• **INSTRUCTIONS TO FOLLOW**: Search the data for the word "concepts" and copy every line where it occurs.

• **RECORDED DATA**:
──────

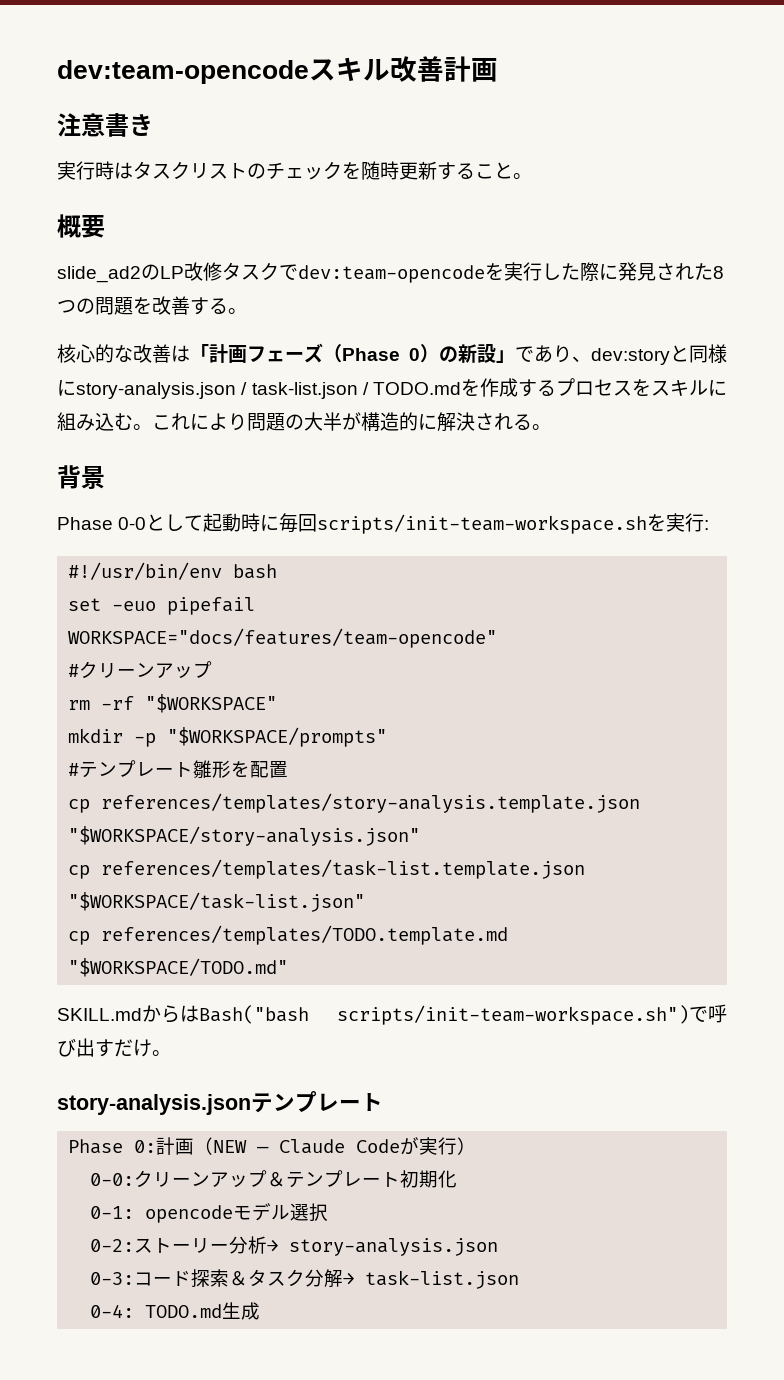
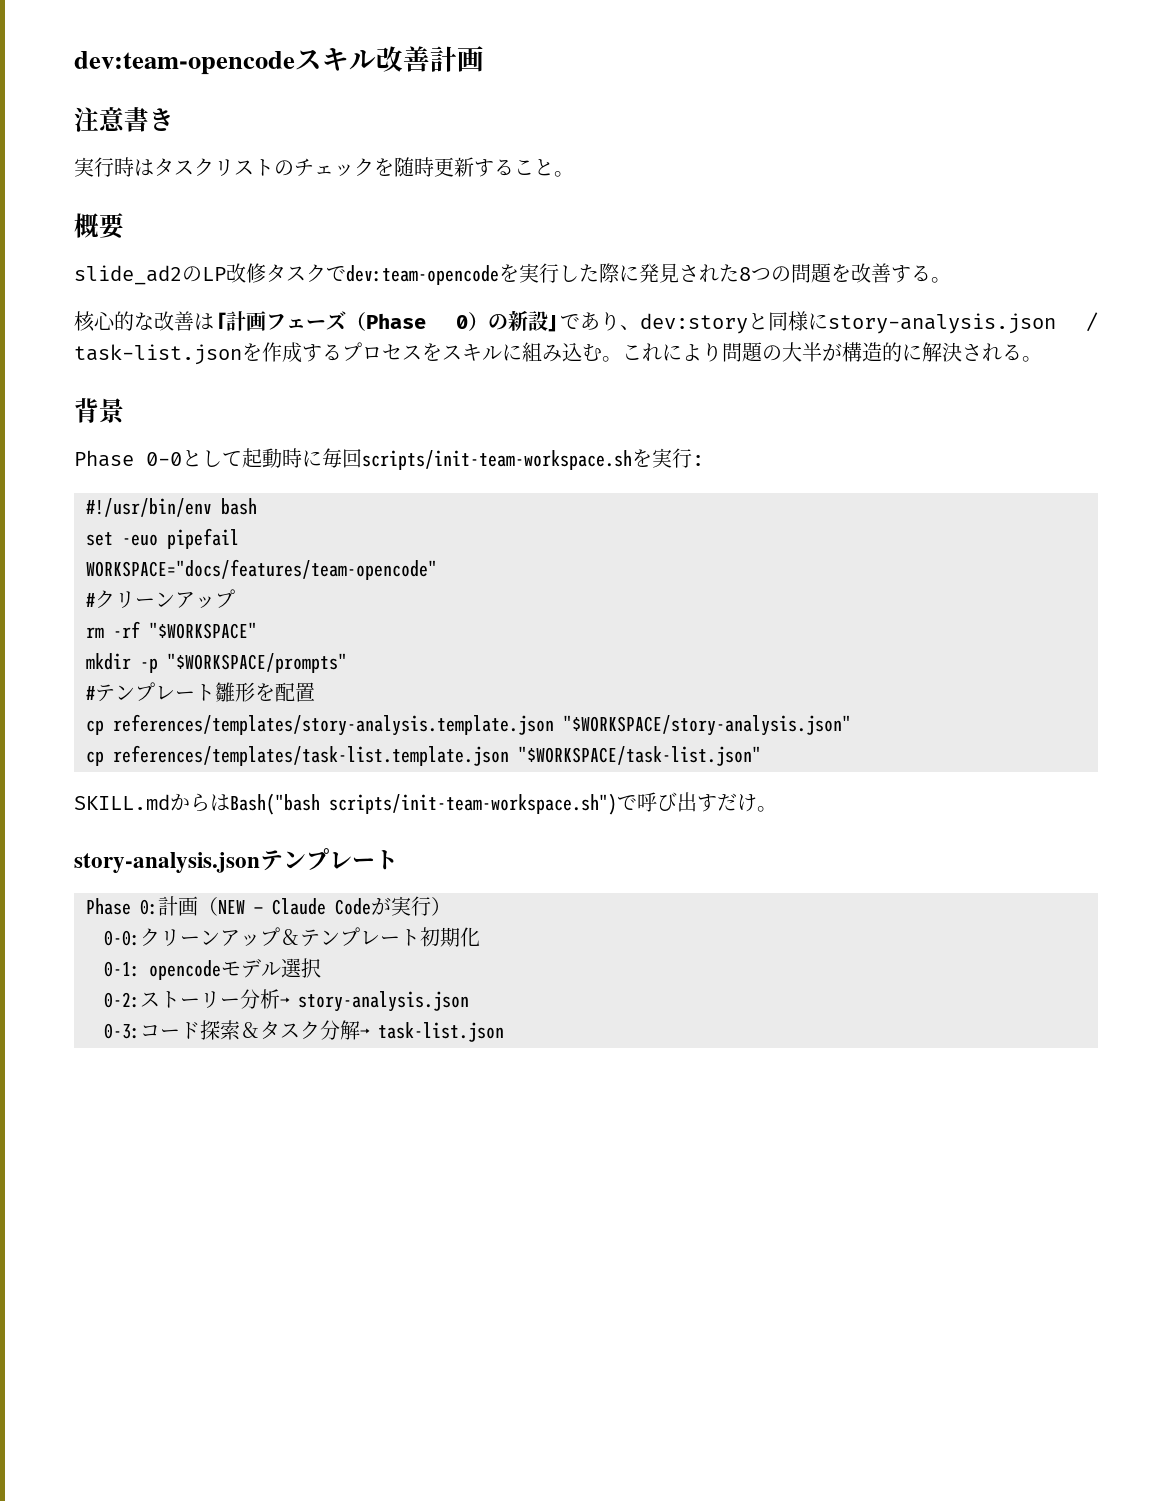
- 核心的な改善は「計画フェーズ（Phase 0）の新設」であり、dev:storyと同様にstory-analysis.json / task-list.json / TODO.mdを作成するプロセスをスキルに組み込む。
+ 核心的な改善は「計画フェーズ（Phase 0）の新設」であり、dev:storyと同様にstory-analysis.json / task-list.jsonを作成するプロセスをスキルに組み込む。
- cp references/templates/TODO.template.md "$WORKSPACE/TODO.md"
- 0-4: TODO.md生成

──────

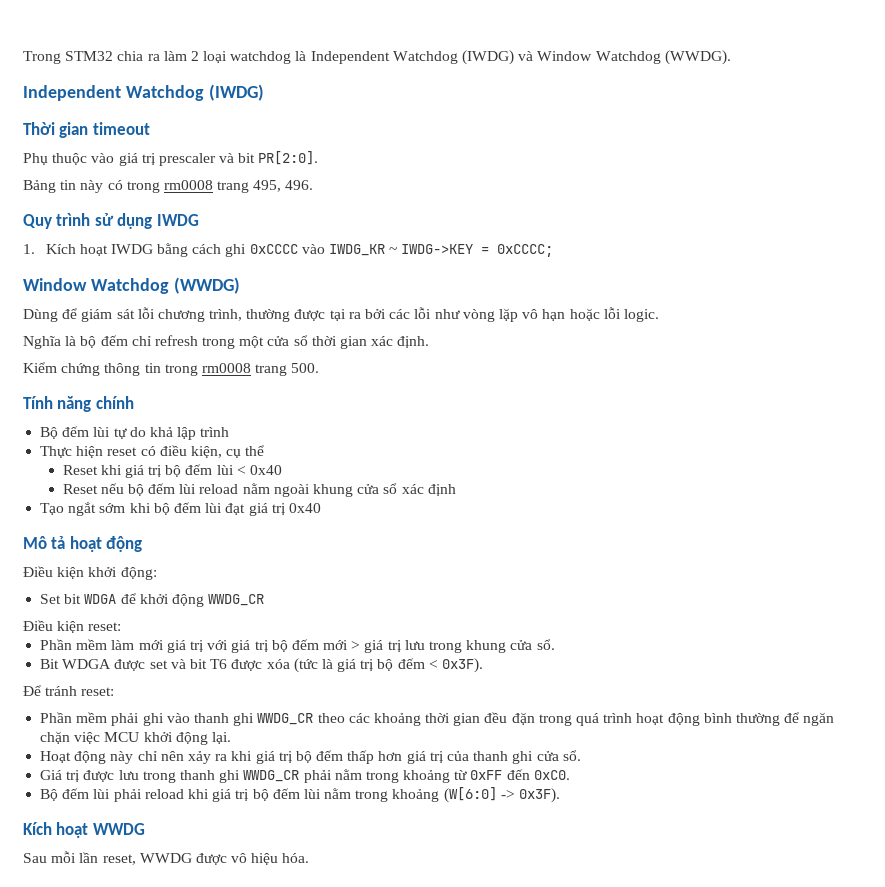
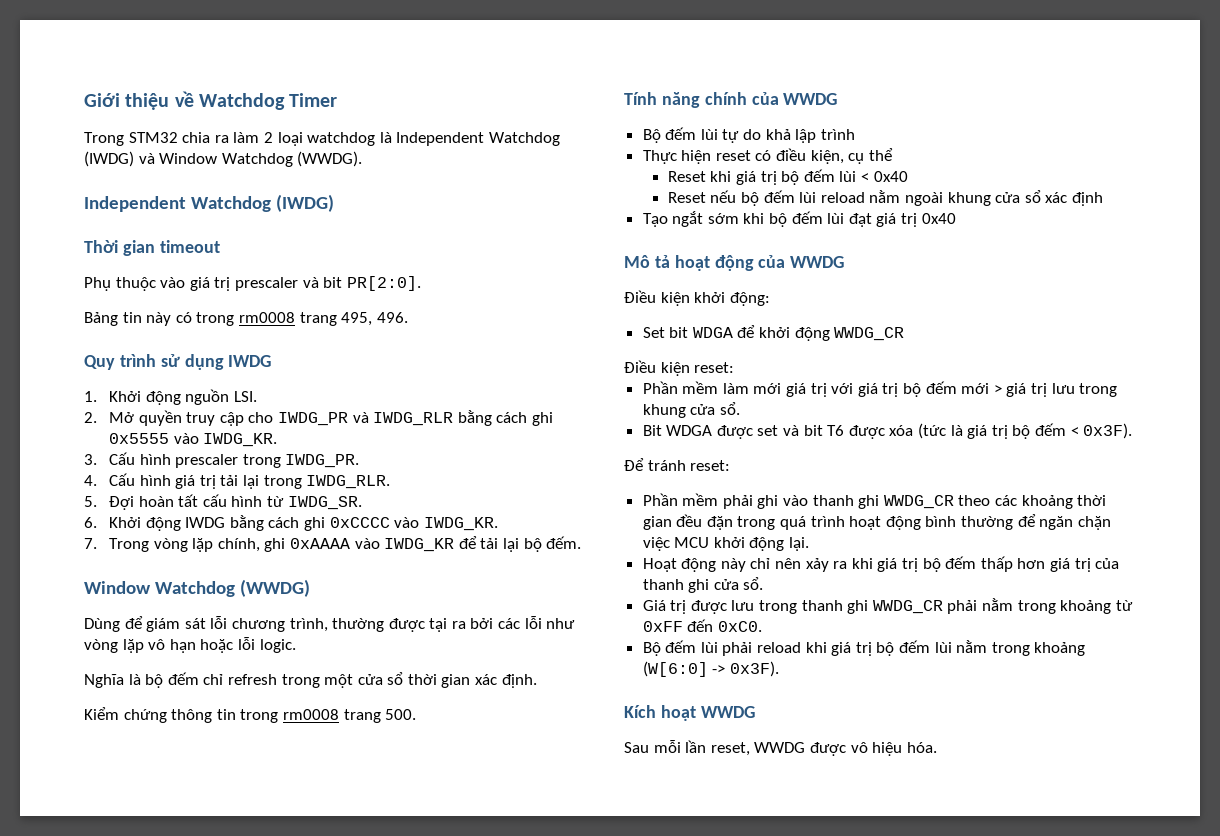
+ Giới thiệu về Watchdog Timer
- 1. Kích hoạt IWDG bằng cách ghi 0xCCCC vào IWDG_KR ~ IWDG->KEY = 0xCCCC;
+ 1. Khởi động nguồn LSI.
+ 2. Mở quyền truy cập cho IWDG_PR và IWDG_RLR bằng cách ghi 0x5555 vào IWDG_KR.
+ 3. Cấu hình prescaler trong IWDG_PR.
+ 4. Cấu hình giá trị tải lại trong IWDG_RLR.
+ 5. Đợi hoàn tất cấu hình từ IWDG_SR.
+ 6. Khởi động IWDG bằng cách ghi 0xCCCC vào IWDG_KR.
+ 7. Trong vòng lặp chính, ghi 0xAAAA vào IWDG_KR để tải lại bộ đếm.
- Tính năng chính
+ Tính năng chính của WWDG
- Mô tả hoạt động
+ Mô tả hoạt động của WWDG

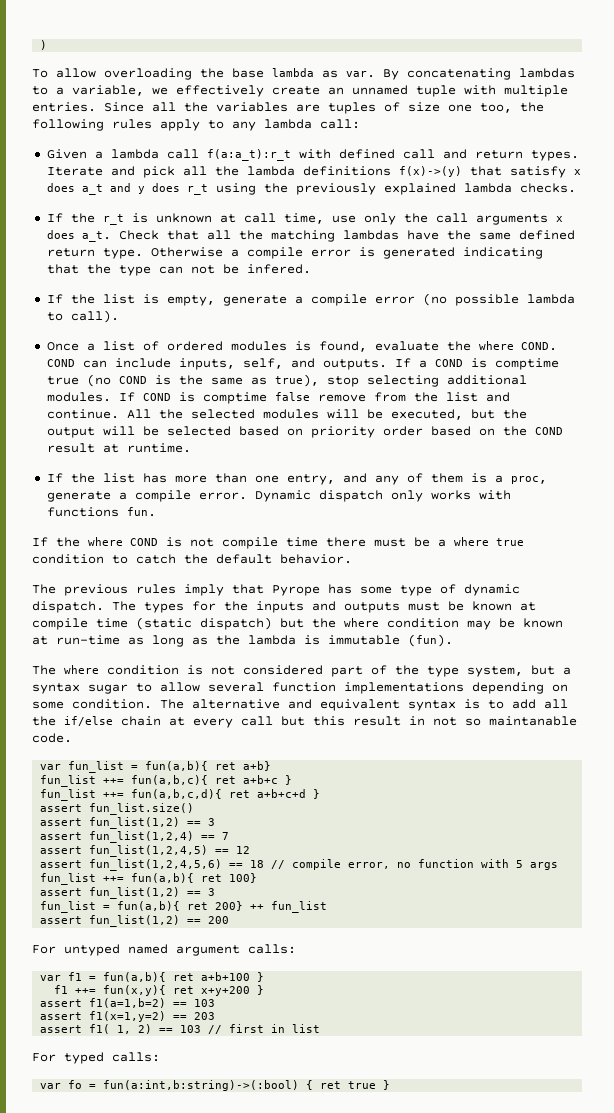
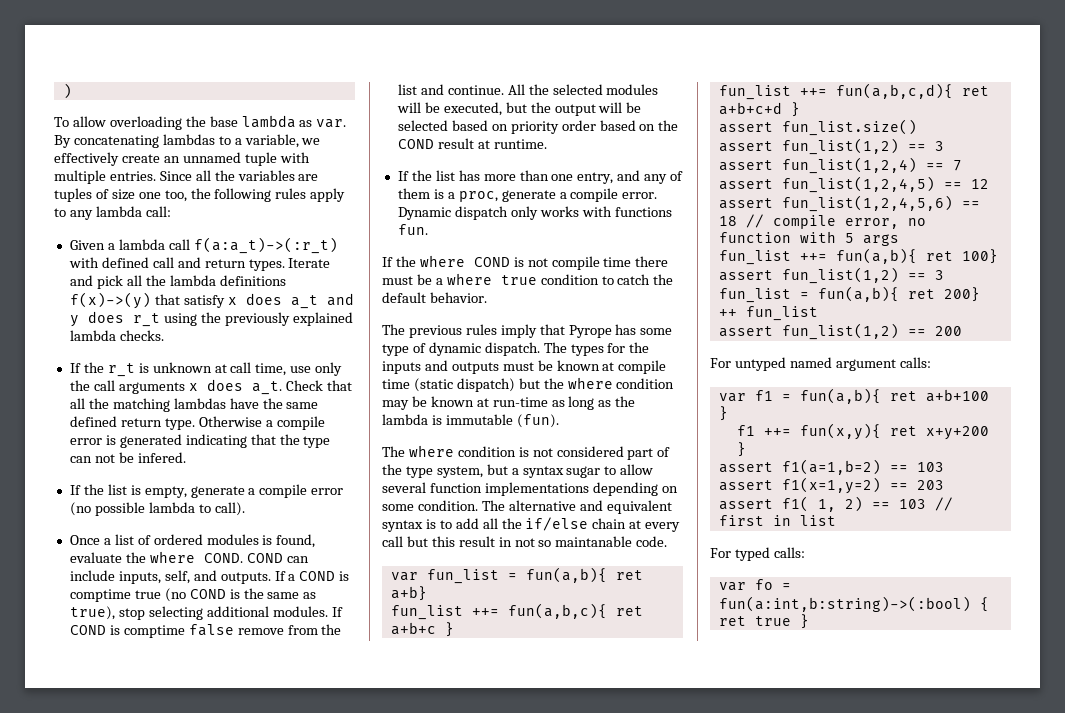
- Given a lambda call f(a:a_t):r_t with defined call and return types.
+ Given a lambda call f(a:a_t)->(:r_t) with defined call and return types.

──────

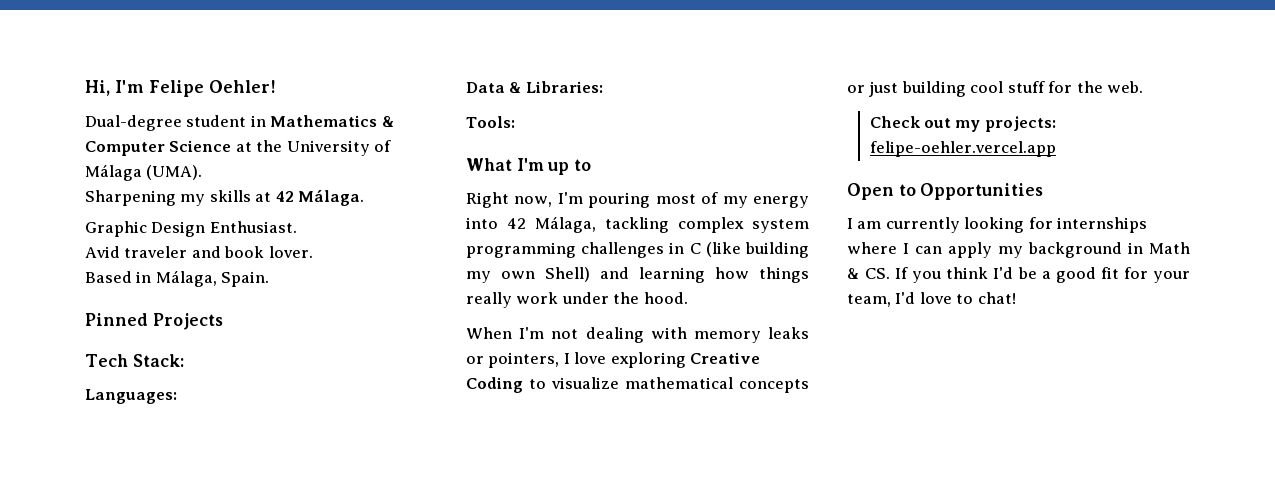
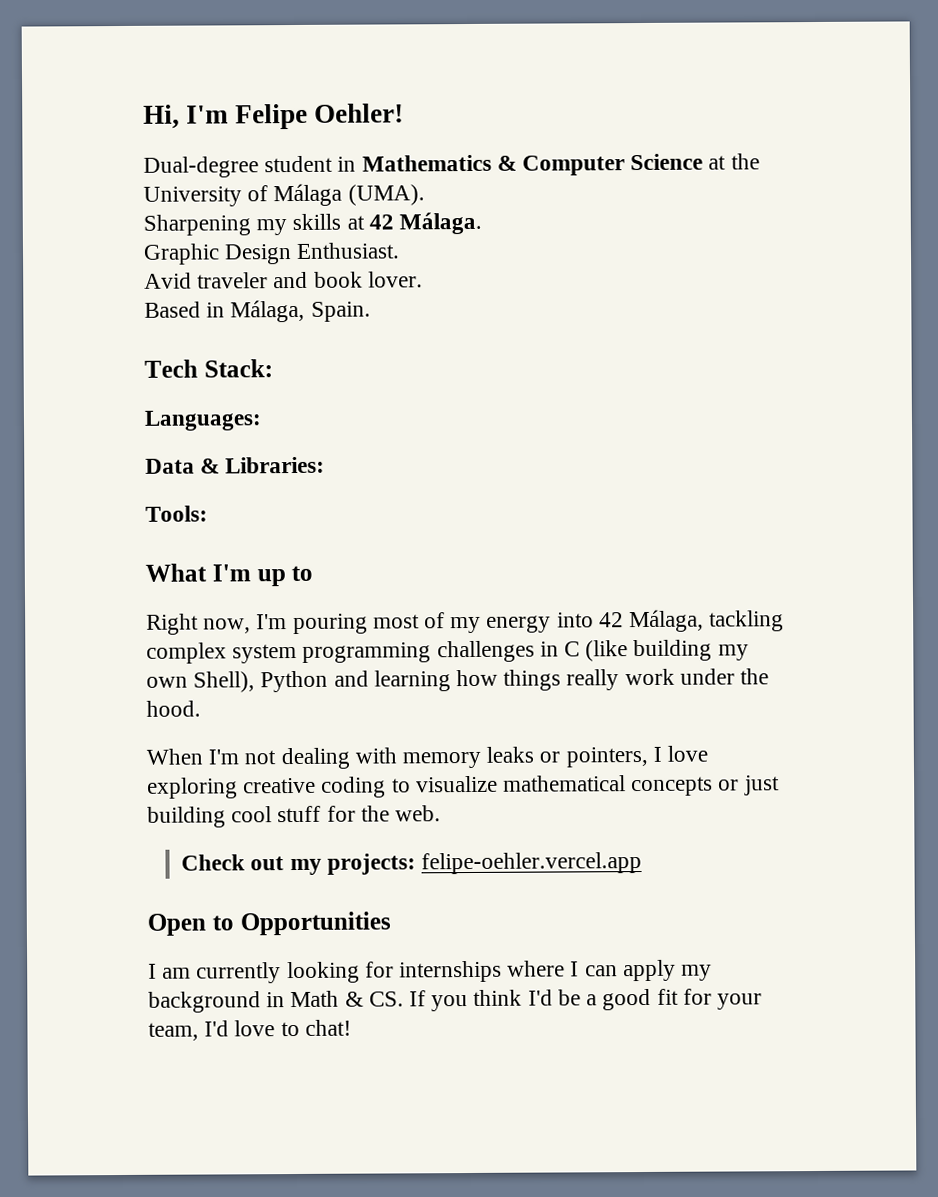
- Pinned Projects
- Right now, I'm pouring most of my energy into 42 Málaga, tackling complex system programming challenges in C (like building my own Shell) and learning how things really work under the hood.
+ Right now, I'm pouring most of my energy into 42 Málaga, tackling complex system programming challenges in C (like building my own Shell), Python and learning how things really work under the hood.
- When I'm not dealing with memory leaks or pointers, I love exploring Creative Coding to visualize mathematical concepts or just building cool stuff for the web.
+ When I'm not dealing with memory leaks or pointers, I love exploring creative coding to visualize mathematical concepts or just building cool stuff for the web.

──────

• **WRITTEN REPLY**:
- When I'm not dealing with memory leaks or pointers, I love exploring Creative Coding to visualize mathematical concepts or just building cool stuff for the web.
+ When I'm not dealing with memory leaks or pointers, I love exploring creative coding to visualize mathematical concepts or just building cool stuff for the web.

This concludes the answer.